Nara looked away from her magazine, fixing him for a moment with an unperturbed, indulgent look he associated with the worst of psychiatrists—that, “tell me more” look while they scribbled and their eyebrows wiggled and furrowed.

“So, you hired me to keep you alive while you wait for it, that moment?” Nara asked, vulpine features mimicking amusement. Yen knew very well she was anything but amused.

“I don’t expect it to happen for centuries yet,” Yen confessed, trying not to betray disappointment because he felt acutely in that instance that he was pretty much incredibly pathetic.

“Oh, grow up,” Nara very decisively rasped in his general direction. “It’s a beautiful day. Stop brooding and enjoy it,” she sniffed the air and affected a vernorexic smile. And that was the end of it.

Yen had warned Nara on her first day—after she’d arrived at his house in an oversized jumper and ripped jeans both in bad need of washing, muttering fancy as she scanned his foyer—that in his dark moments, he might take too much of something or mix the wrong substances together.

“You have to be watchful at all times. You can get high with me if you want, but not to a point which would hinder your task. Just make sure I stay alive,” he’d said in the blandest monotone.
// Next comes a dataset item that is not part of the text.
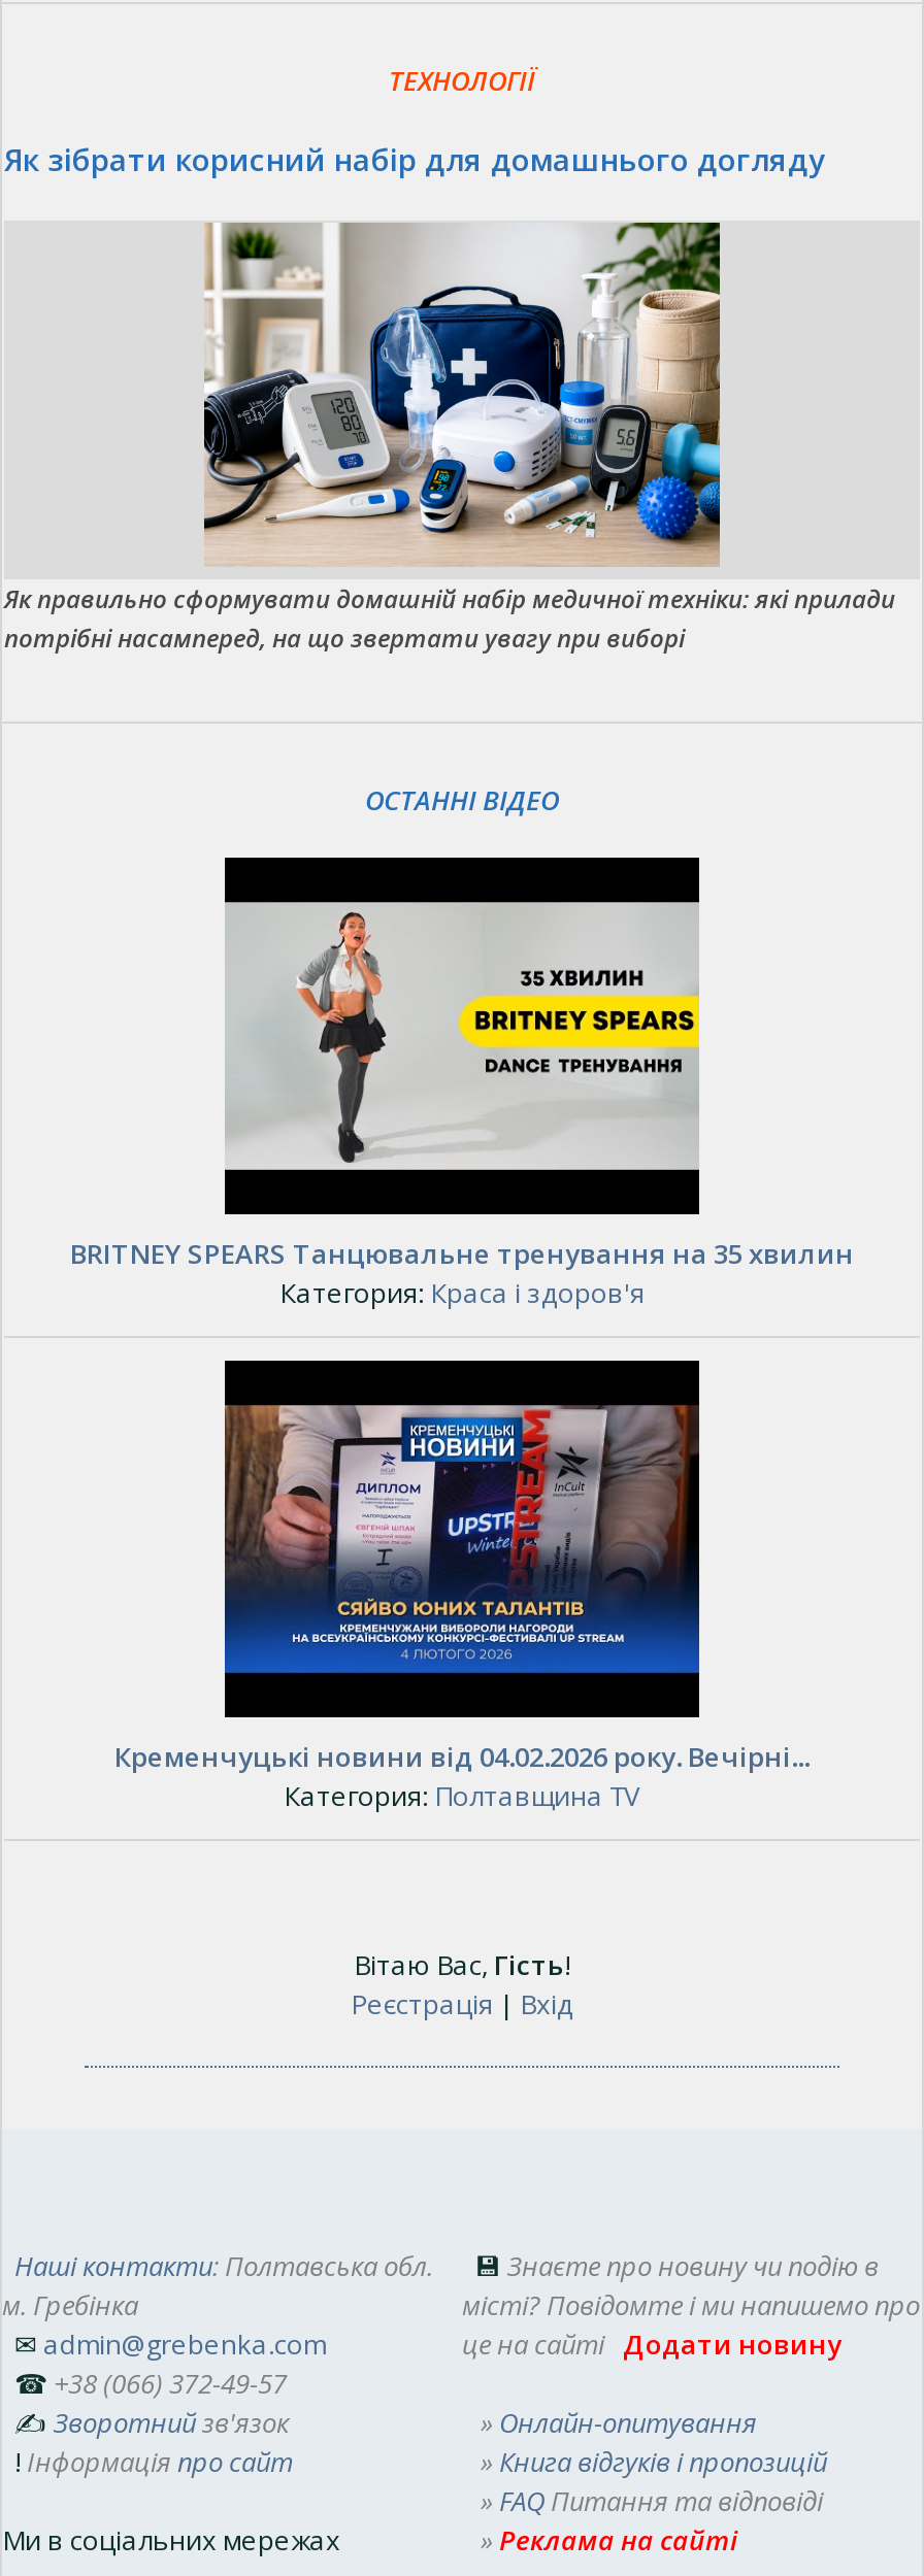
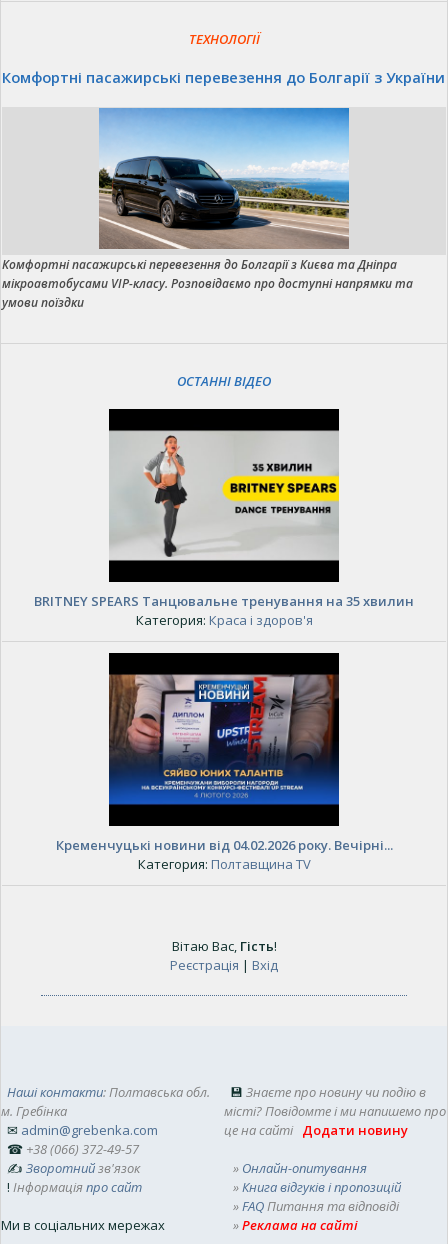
[4,138,825,180] Як зібрати корисний набір для домашнього догляду -> [2,67,445,87] Комфортні пасажирські перевезення до Болгарії з України
[4,221,895,656] [image] | Як правильно сформувати домашній набір медичної техніки: які прилади | потрібні насамперед, на що звертати увагу при виборі -> [2,107,413,311] [image] | Комфортні пасажирські перевезення до Болгарії з Києва та Дніпра | мікроавтобусами VIP-класу. Розповідаємо про доступні напрямки та | умови поїздки

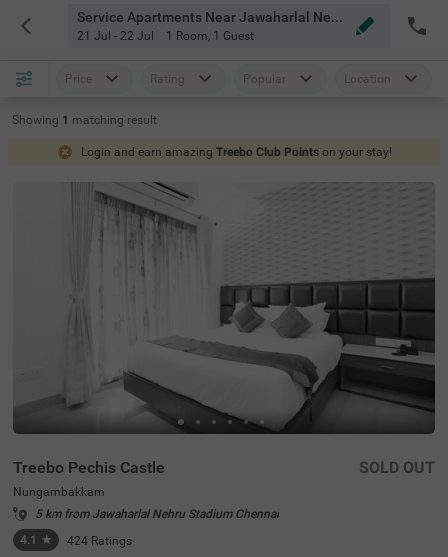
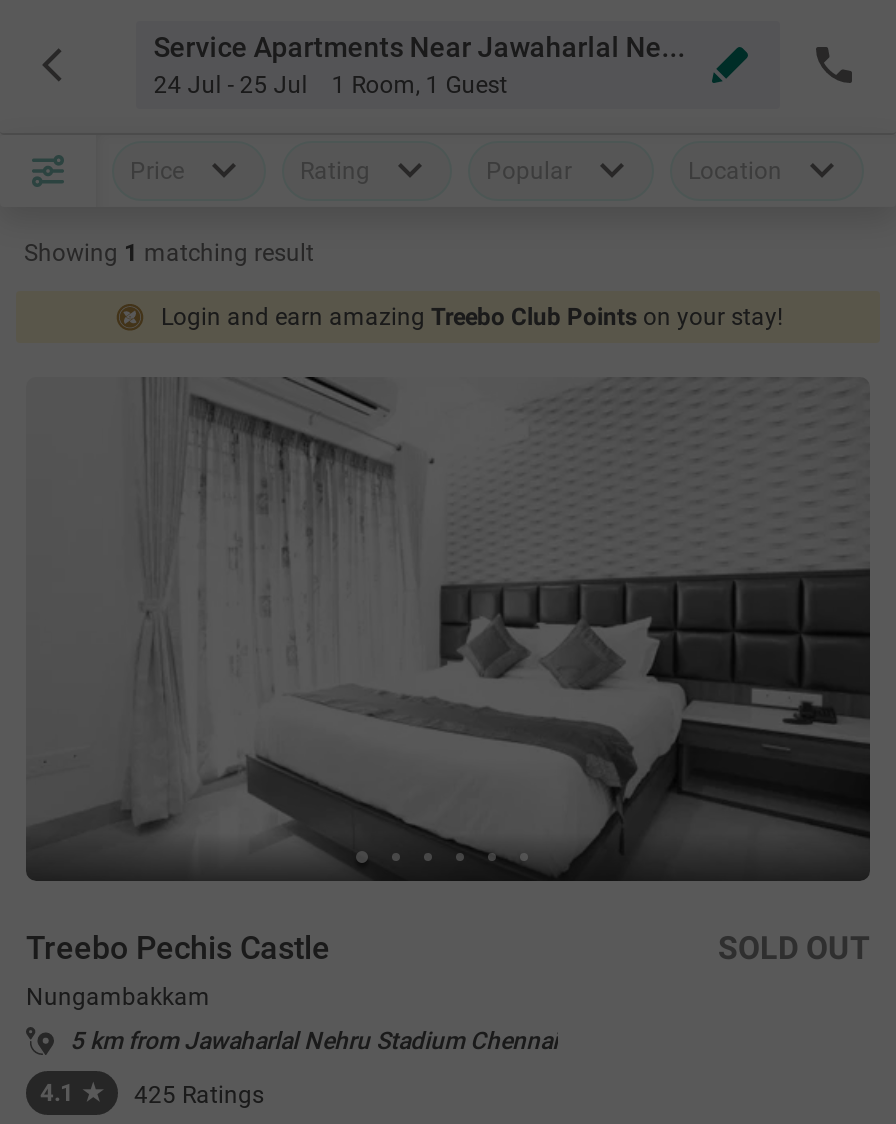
[77,29,254,43] 21 Jul - 22 Jul 1 Room, 1 Guest -> [154,71,508,99] 24 Jul - 25 Jul 1 Room, 1 Guest
[67,534,132,548] 424 Ratings -> [134,1081,264,1109] 425 Ratings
She’d just nodded.

And she had turned out to be surprisingly pretty efficient at her job. Nara made sure he never shaved without her keeping watch, that no sharp objects were lying around on his worst days, that he was fed on the days he couldn’t manage to get out of bed, that he didn’t drink too much when he did cocaine. She monitored and researched whatever he got high on at all times.

It continued to surprise Yen that Nara had never asked him why. Why was he so keen on staying alive if he was so miserable? He would’ve lied, of course, but she had expressed less curiosity since he’d met her than anybody else he’d ever met.

Therefore, the months since Yen had hired Nara had been unremarkable. Then again, everything about life had always been unremarkable to Yen. Flat and hollow. Days blurred into shapeless parodies of living, their repetition always harrowing. It was all the same. Every day, the sun rose, then set, and the night maintained its darkness and the earth continued orbiting.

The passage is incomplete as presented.